▸ WORK TO BE COMPLETED
Starting at the line that contains "text-align: center ->" and stopping at the line that contains "margin-left: none ->", transcribe every line of the material below exactly; pictures stay out.

▸ DATA
= Beginning of Section =

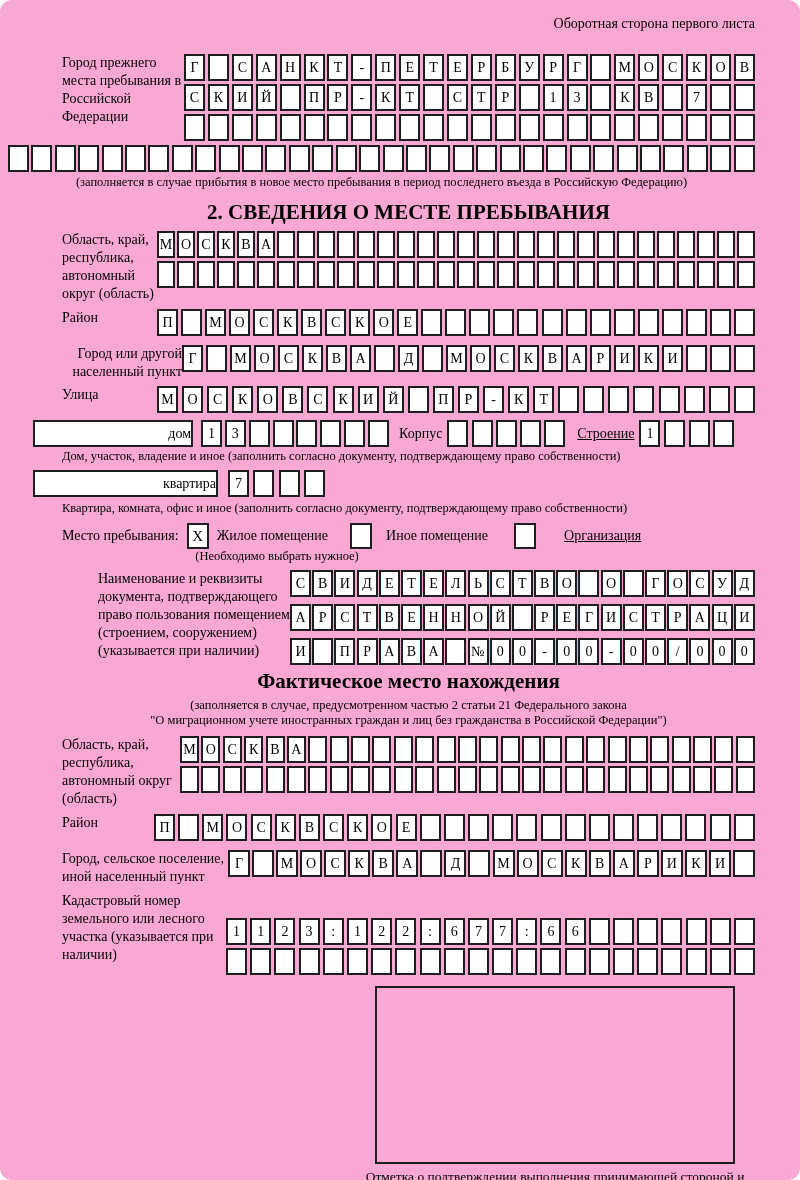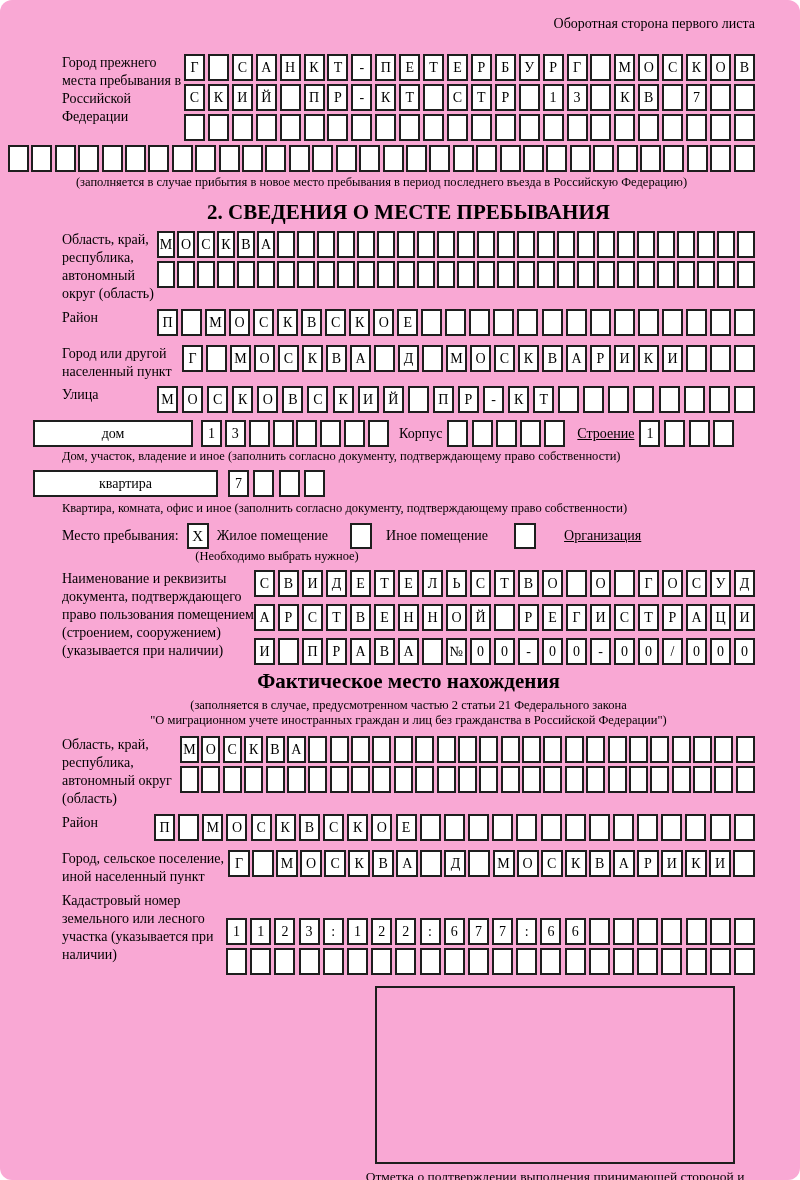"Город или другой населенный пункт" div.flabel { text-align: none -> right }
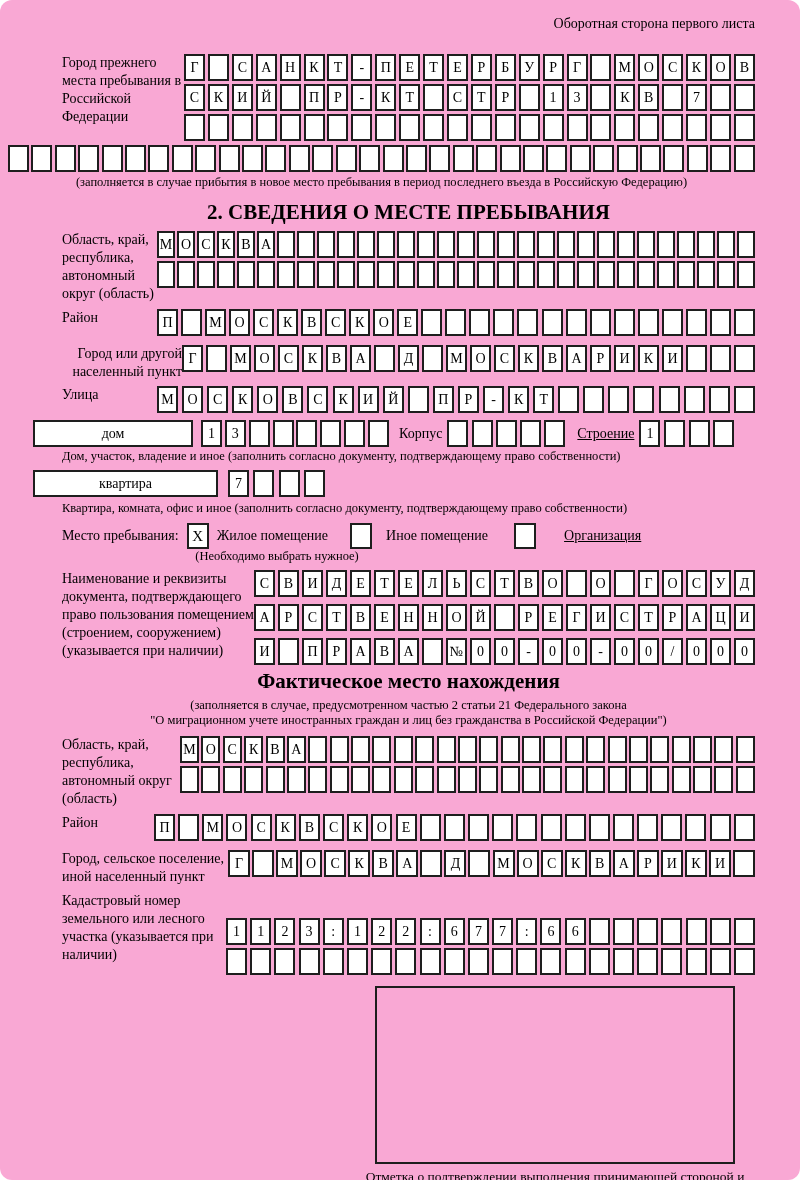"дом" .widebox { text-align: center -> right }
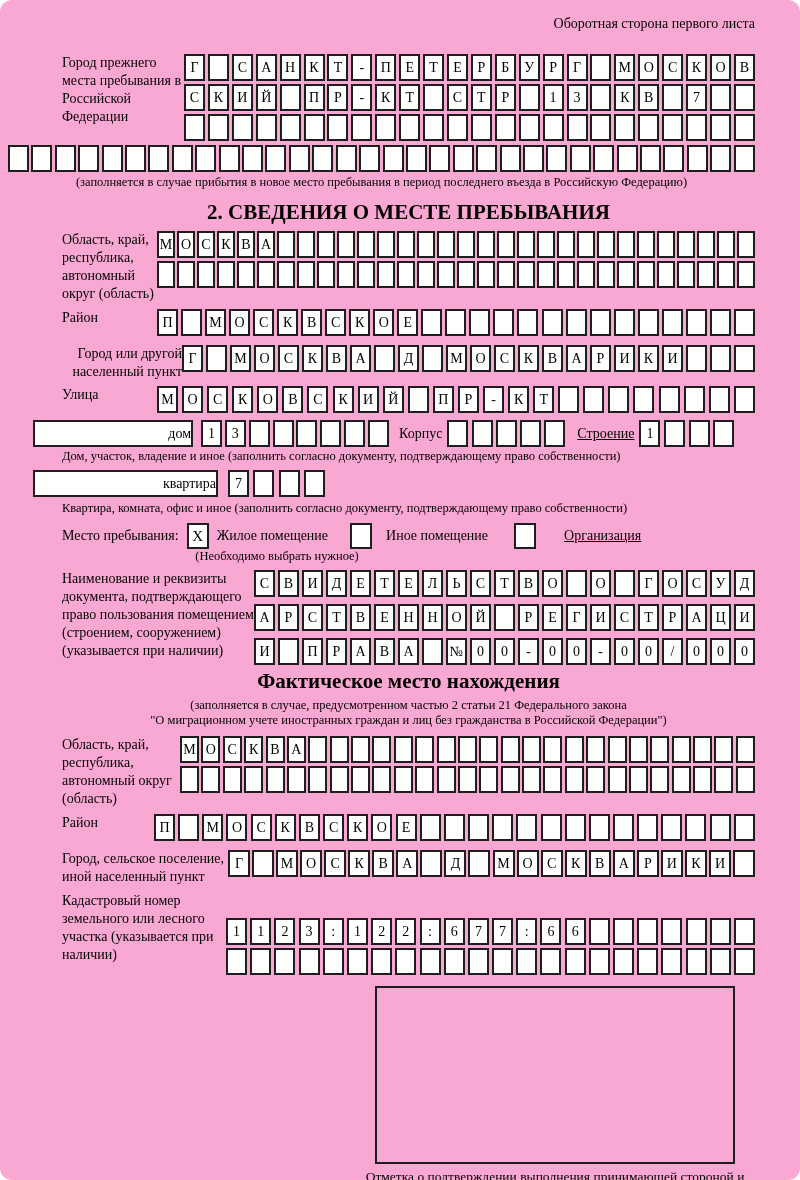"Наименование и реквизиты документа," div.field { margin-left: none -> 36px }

= End of Section =
= Beginning of Section =

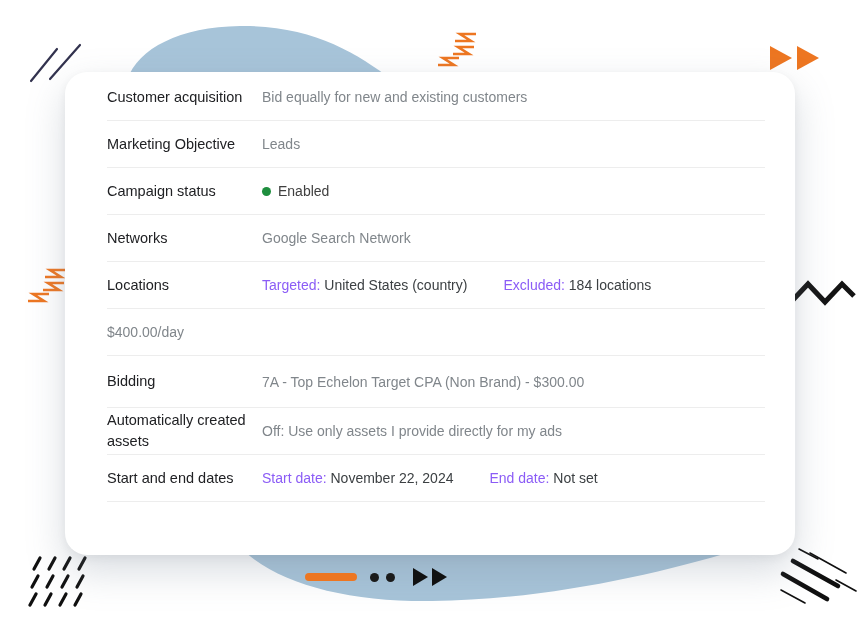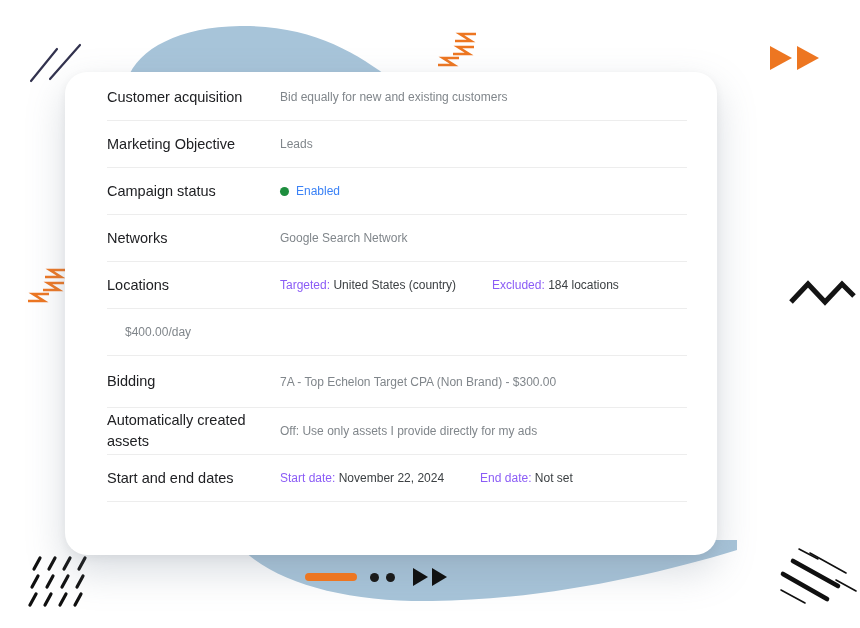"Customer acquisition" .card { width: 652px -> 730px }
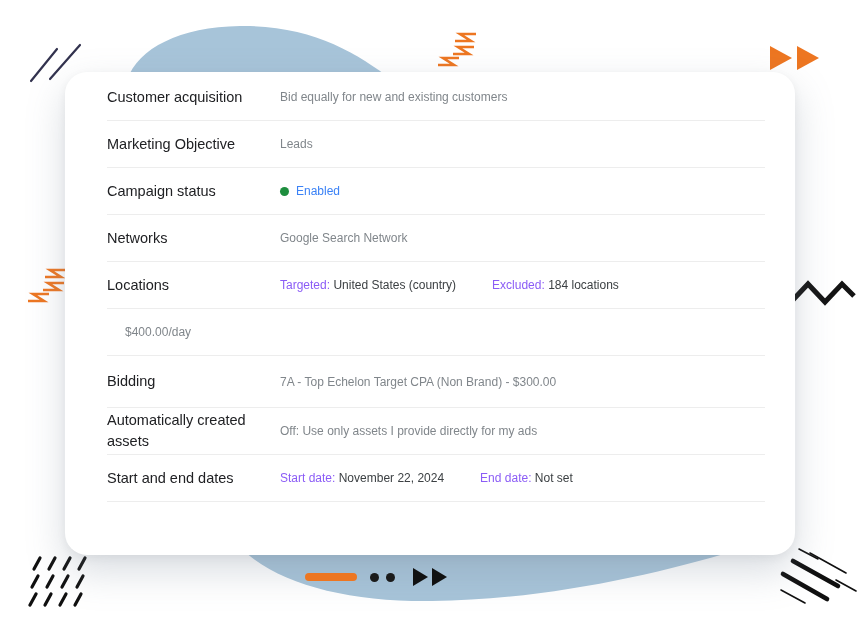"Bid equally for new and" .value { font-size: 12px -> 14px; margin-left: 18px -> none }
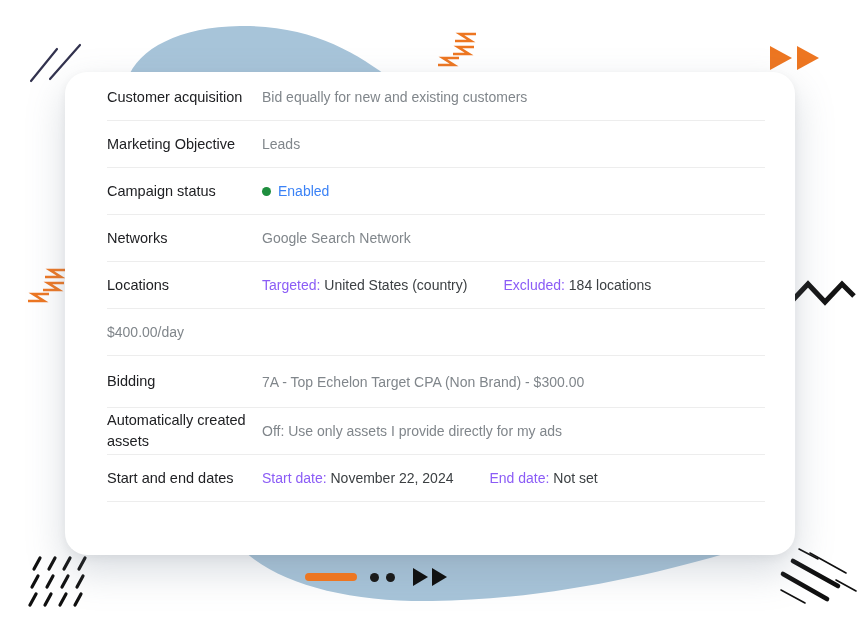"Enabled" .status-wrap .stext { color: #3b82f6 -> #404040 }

= End of Section =
= Beginning of Section =

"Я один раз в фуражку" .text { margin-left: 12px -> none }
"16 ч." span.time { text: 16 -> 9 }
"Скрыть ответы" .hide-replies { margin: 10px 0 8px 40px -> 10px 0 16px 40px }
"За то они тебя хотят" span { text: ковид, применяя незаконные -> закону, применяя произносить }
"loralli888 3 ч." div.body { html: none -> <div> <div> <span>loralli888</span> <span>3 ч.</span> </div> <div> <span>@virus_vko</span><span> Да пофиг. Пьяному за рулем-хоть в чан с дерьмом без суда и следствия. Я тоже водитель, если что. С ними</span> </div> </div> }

= End of Section =

▸ RESULT OF THIS EXERCISE
"дом" .widebox { text-align: center -> right }
"Наименование и реквизиты документа," div.field { margin-left: none -> 36px }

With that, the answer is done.